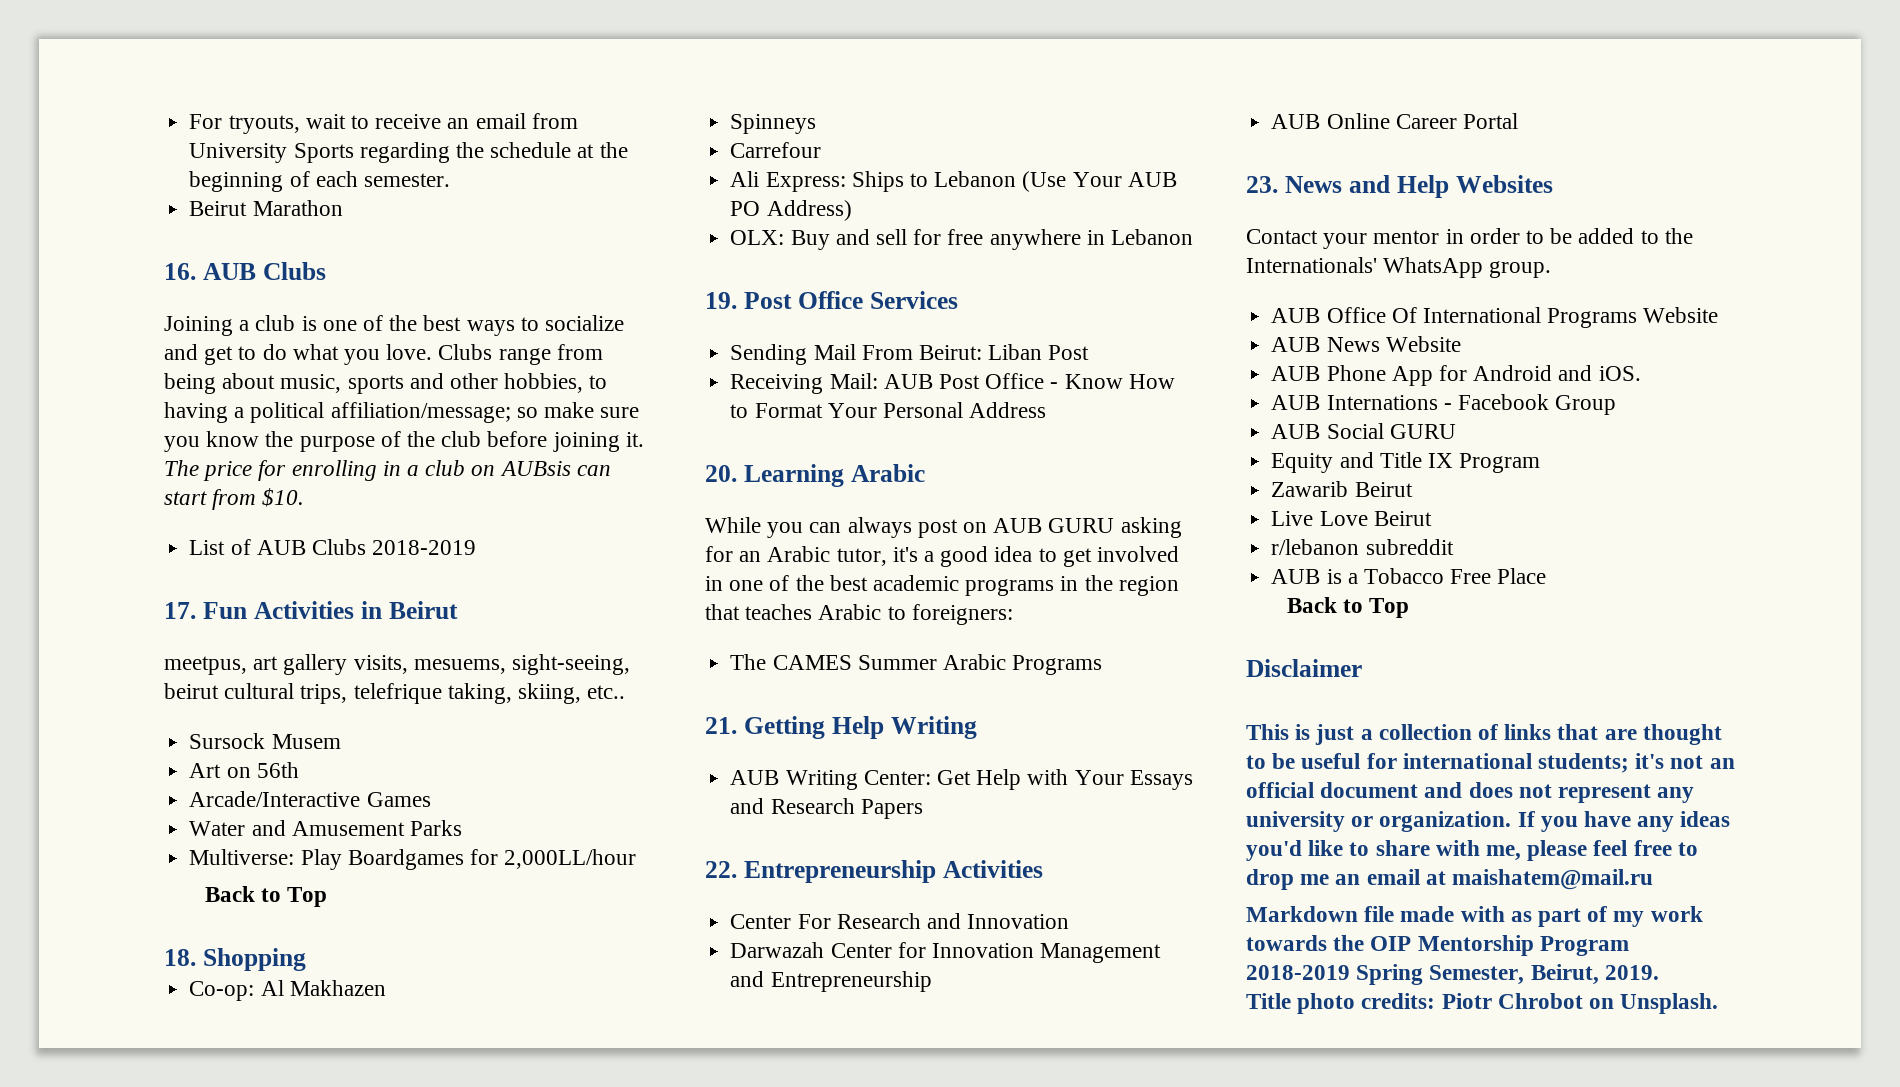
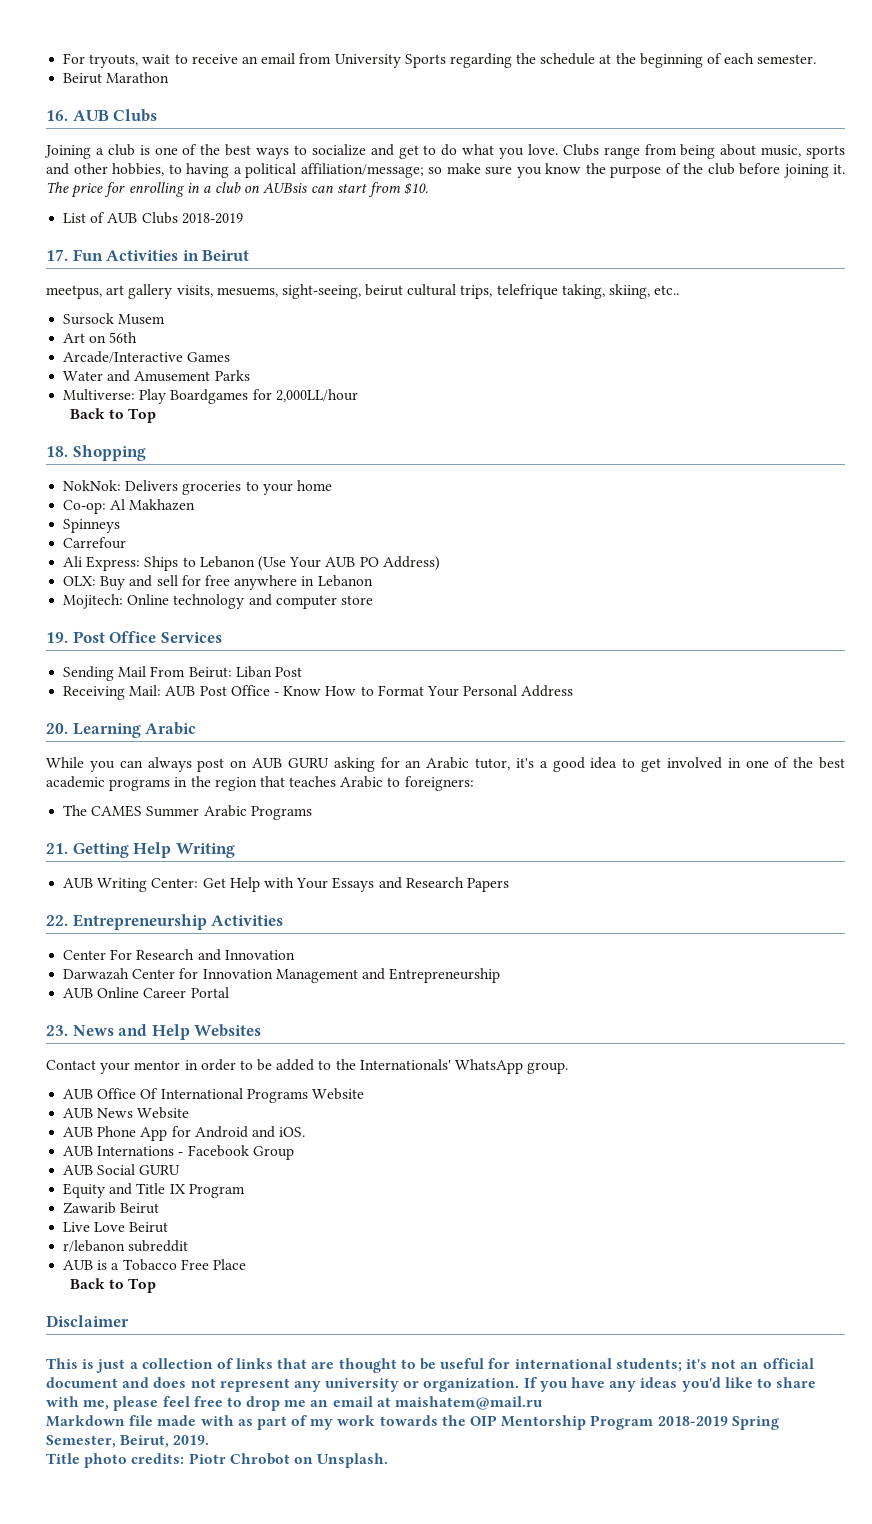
(306, 959) none -> [63,480,332,495] // NokNok: Delivers groceries to your home
(1193, 237) none -> [63,594,373,609] // Mojitech: Online technology and computer store

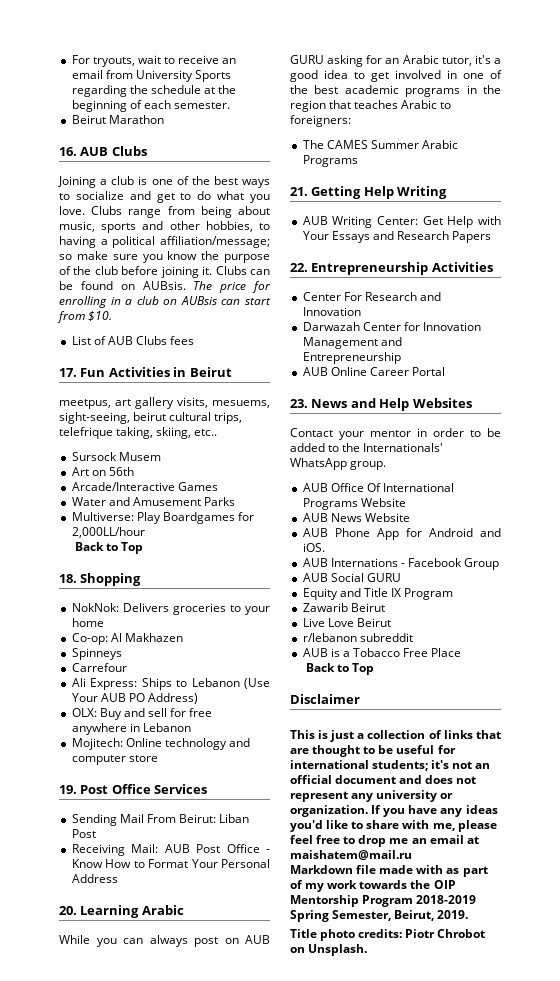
(845, 169) none -> [215,266,270,275] [59,281,186,290] Clubs can be found on AUBsis.
[181,213,243,224] 2018-2019 -> [170,336,195,345] fees

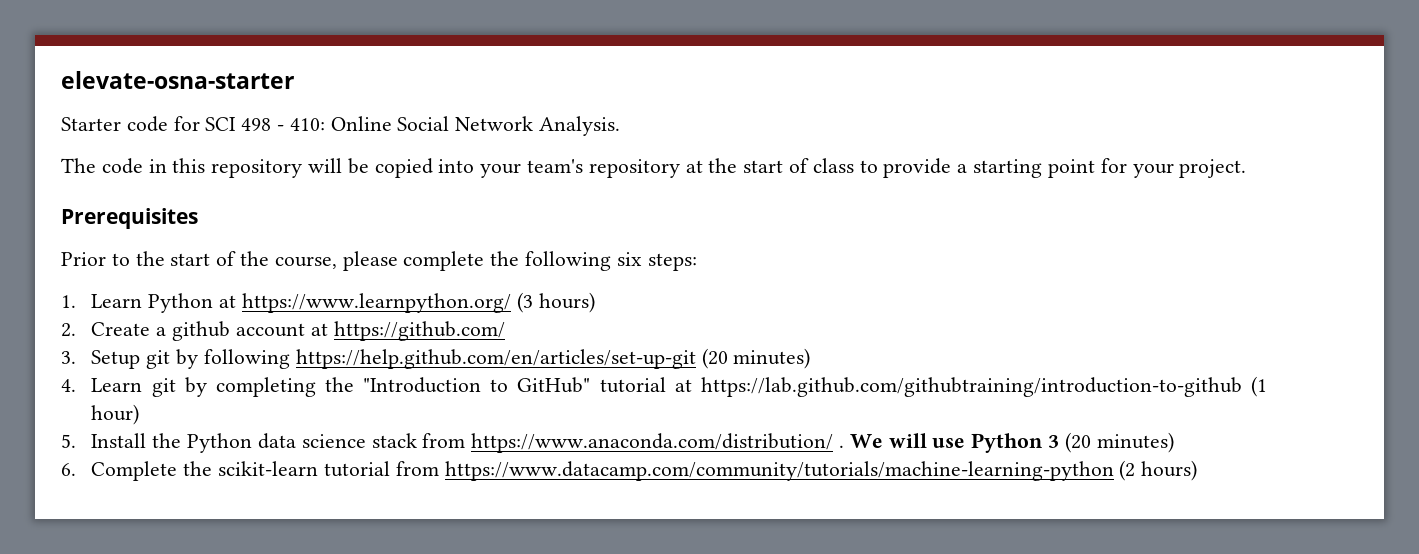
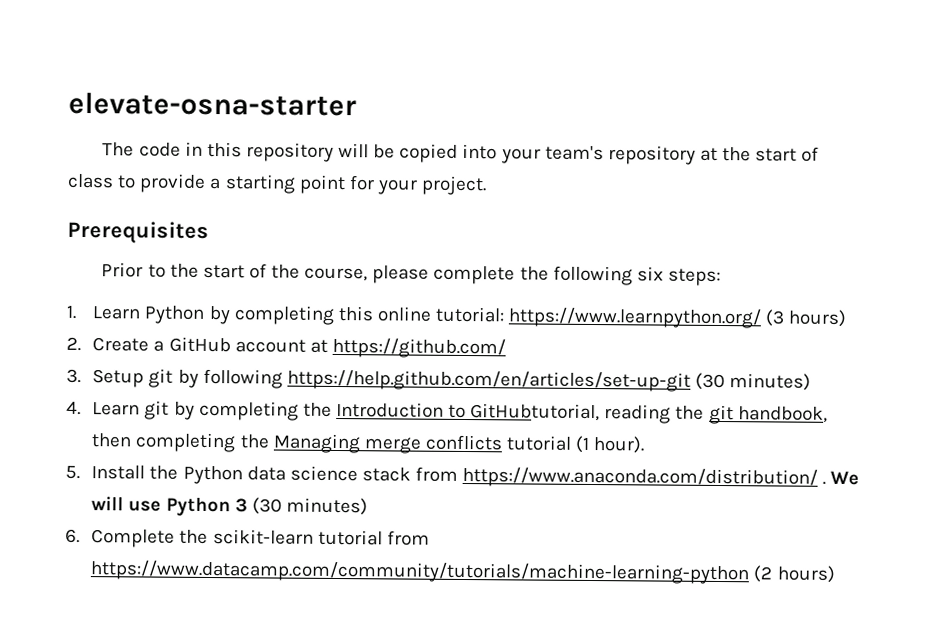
[61,116,621,136] // Starter code for SCI 498 - 410: Online Social Network Analysis. -> (357, 104) none
[219,295,237,308] at -> [208,305,506,325] by completing this online tutorial:
[172,321,231,341] github -> [168,336,231,353] GitHub
[701,348,728,369] (20 -> [694,372,725,391] (30
[363,376,1267,397] [91,404,140,425] "Introduction to GitHub" tutorial at https://lab.github.com/githubtraining/introduction-to-github (1 hour) -> [335,401,828,425] [91,432,646,454] Introduction to GitHubtutorial, reading the git handbook, then completing the Managing merge conflicts tutorial (1 hour).
[1064,432,1091,453] (20 -> [251,497,282,515] (30

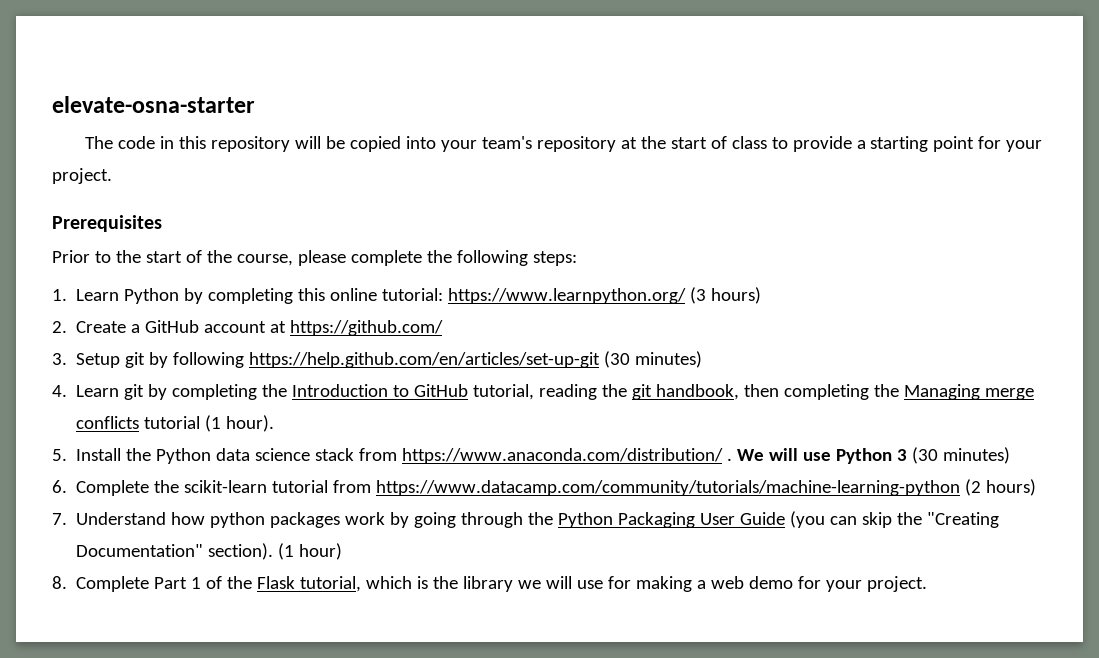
[636,266,664,282] six -> (528, 258) none
[470,403,601,422] GitHubtutorial, -> [414,384,535,400] GitHub tutorial,
(835, 574) none -> [52,511,1000,528] [76,543,343,560] [52,576,928,592] // 7. Understand how python packages work by going through the Python Packaging User Guide (you can skip the "Creating Documentation" section). (1 hour) // 8. Complete Part 1 of the Flask tutorial, which is the library we will use for making a web demo for your project.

------------------------

AIM OF THE TASK =>
Return exactly the lines from the one containing "[1064,432,1091,453] (20 ->" through the end of the records, leaving out every picture.

SOLUTION =>
[1064,432,1091,453] (20 -> [251,497,282,515] (30

[636,266,664,282] six -> (528, 258) none
[470,403,601,422] GitHubtutorial, -> [414,384,535,400] GitHub tutorial,
(835, 574) none -> [52,511,1000,528] [76,543,343,560] [52,576,928,592] // 7. Understand how python packages work by going through the Python Packaging User Guide (you can skip the "Creating Documentation" section). (1 hour) // 8. Complete Part 1 of the Flask tutorial, which is the library we will use for making a web demo for your project.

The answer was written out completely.